Scroll section up and down

These two functions are only responsible for scrolling up or down once. If we scroll down and the section is smaller than 0, we scroll to the last section. On the other hand, if the new section is larger than the number of sections, we scroll to the first section. 0 is the first section.

moveDown() {
    this.inMove = true;
    this.activeSection--;

    if (this.activeSection < 0) this.activeSection = this.offsets.length - 1;

    this.scrollToSection(this.activeSection, true);
},
moveUp() {
    this.inMove = true;
    this.activeSection++;

    if (this.activeSection > this.offsets.length - 1) this.activeSection = 0;

    this.scrollToSection(this.activeSection, true);
}

With this we have created an endless scroll. If you don’t want to do this, you simply can’t do a Swipe, so the user can only scroll in the other direction at the ends.

Detect Mobile Swipe

We have the touchstart and touchmove events on the move, through which we can see where the user is scrolling. When the user starts scrolling, touchStart() is called. There we store the Y position. When the user then moves his finger on the display, touchMove() is called.

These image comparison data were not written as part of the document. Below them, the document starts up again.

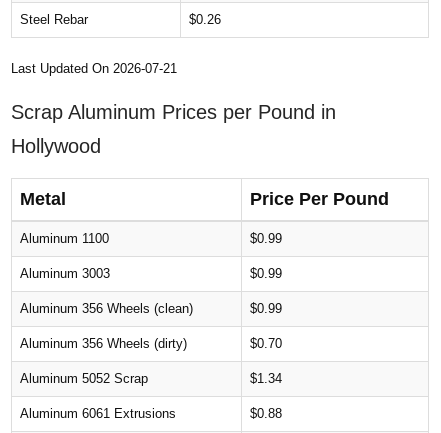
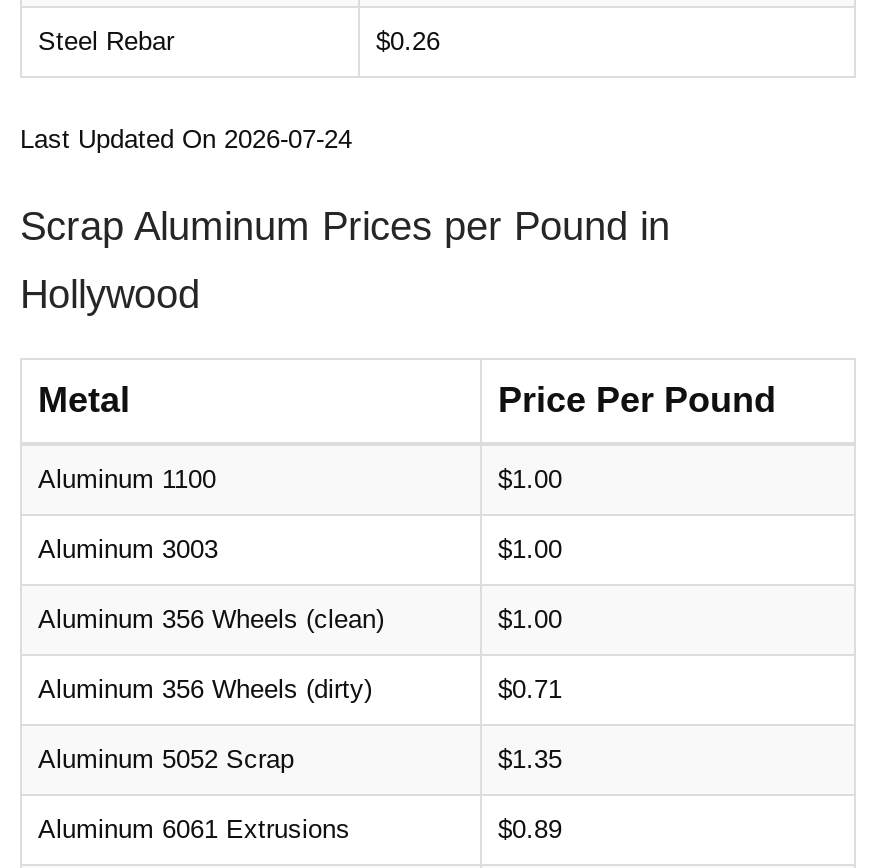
- Last Updated On 2026-07-21
+ Last Updated On 2026-07-24

- $0.99
+ $1.00

- $0.99
+ $1.00

- $0.99
+ $1.00

- $0.70
+ $0.71

- $1.34
+ $1.35

- $0.88
+ $0.89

We then compare these two values and see whether the user scrolls up or down. Accordingly, our moveUp() or moveDown() function, which we created earlier, is called.

touchStart(e) {
    e.preventDefault();

    this.touchStartY = e.touches[0].clientY;
},
touchMove(e) {
    if (this.inMove) return false;
    e.preventDefault();

    const currentY = e.touches[0].clientY;

    if (this.touchStartY < currentY) {
        this.moveDown();
    } else {
        this.moveUp();
    }

    this.touchStartY = 0;
    return false;
}

Conclusion

As you can see, you can add your own features or remove parts if you don’t like them. Fullpage Scroll is a very chic feature and when used properly you can create very nice results. Some inspirations you already got to know during the demos.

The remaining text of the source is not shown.